Living in Two States, What do I Do about Switching Plans After Accident?
My brother was in a terrible car accident in New York two weeks ago. He has an Anthem/Obamacare policy from the New Hampshire heath exchange. He also has an apartment and a business in New York. He would like to do his rehab in New York (for a lot of reasons). The New Hampshire policy will not cover rehab in New York. Anthem suggested that he apply for Obama Care on the New York exchange because it is the open enrollment period. He did, but he is worried that he cannot really have two subsidized plans and so one or the other, or both may be deemed invalid. He is also worried that if he switches plans while in the midst of an ongoing injury coverage may somehow be denied. Can you help?

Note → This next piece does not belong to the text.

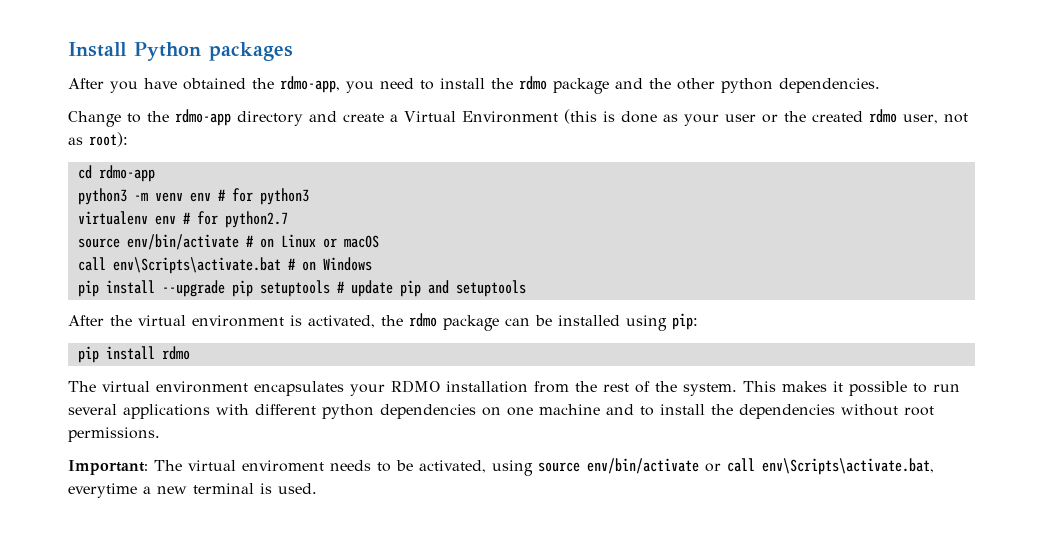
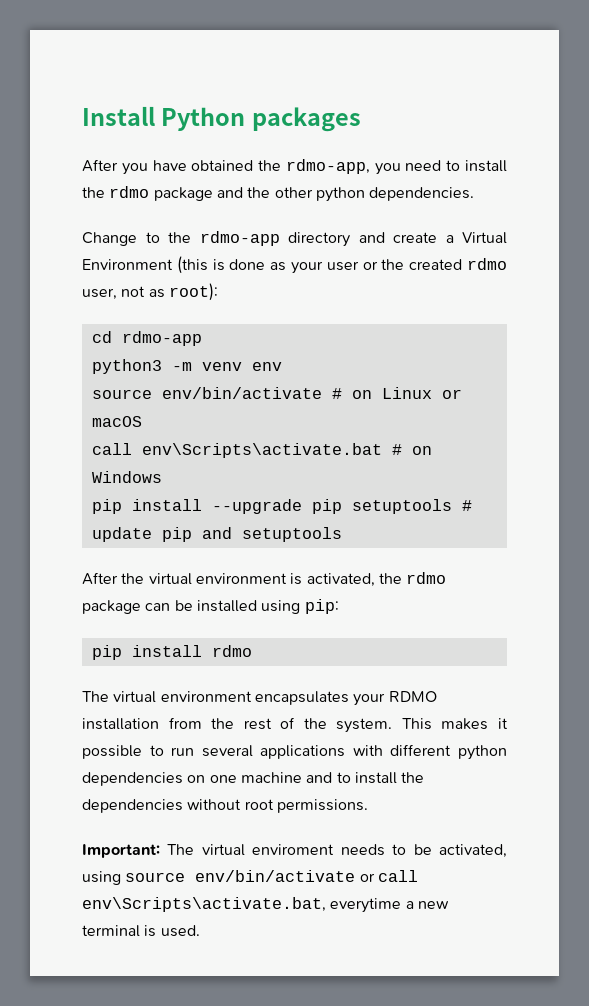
[217,188,309,205] [77,211,288,228] # for python3 // virtualenv env # for python2.7 -> (282, 366) none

Also, if he gets a New York Obama Care policy, he will not be covered under that policy until March 1st. He has a final surgery on Friday and then Anthem wants to transport him 8 hours in an ambulance to New Hampshire to begin Acute rehab. He would prefer to just stay at the hospital he was air lifted to and begin acute rehab there and then be transported an hour to a subacute rehab facility near his home in Rochester New York. How do we go about getting the right coverage to make this happen? Are there things we should avoid doing?
Answer
If you are on a plan, and getting medical attention for an injury, do not switch plans mid-year without consulting your insurer. Cost sharing is based on policy periods. If you switch to a different provider and a different state mid-treatment your insurer could start pulling out loopholes to avoid payment.
If he is going to switch plans this should be done by switching to a BCBS multi-state plan or a BCBS plan in a different state. It should be switched with the aid of BCBS, even if it's a marketplace plan (they can use the agent portal to help him enroll). This would help hold them accountable for the care every step of the way. It's important to remember how networks and cross state insurance works when choosing a plan.
In general, you can't overlap Marketplace plans that are eligible for cost assistance. And generally, having two sets of the same type of coverage doesn't make any sense in the individual and family market.
Please note, the above is not professional legal or medical advice.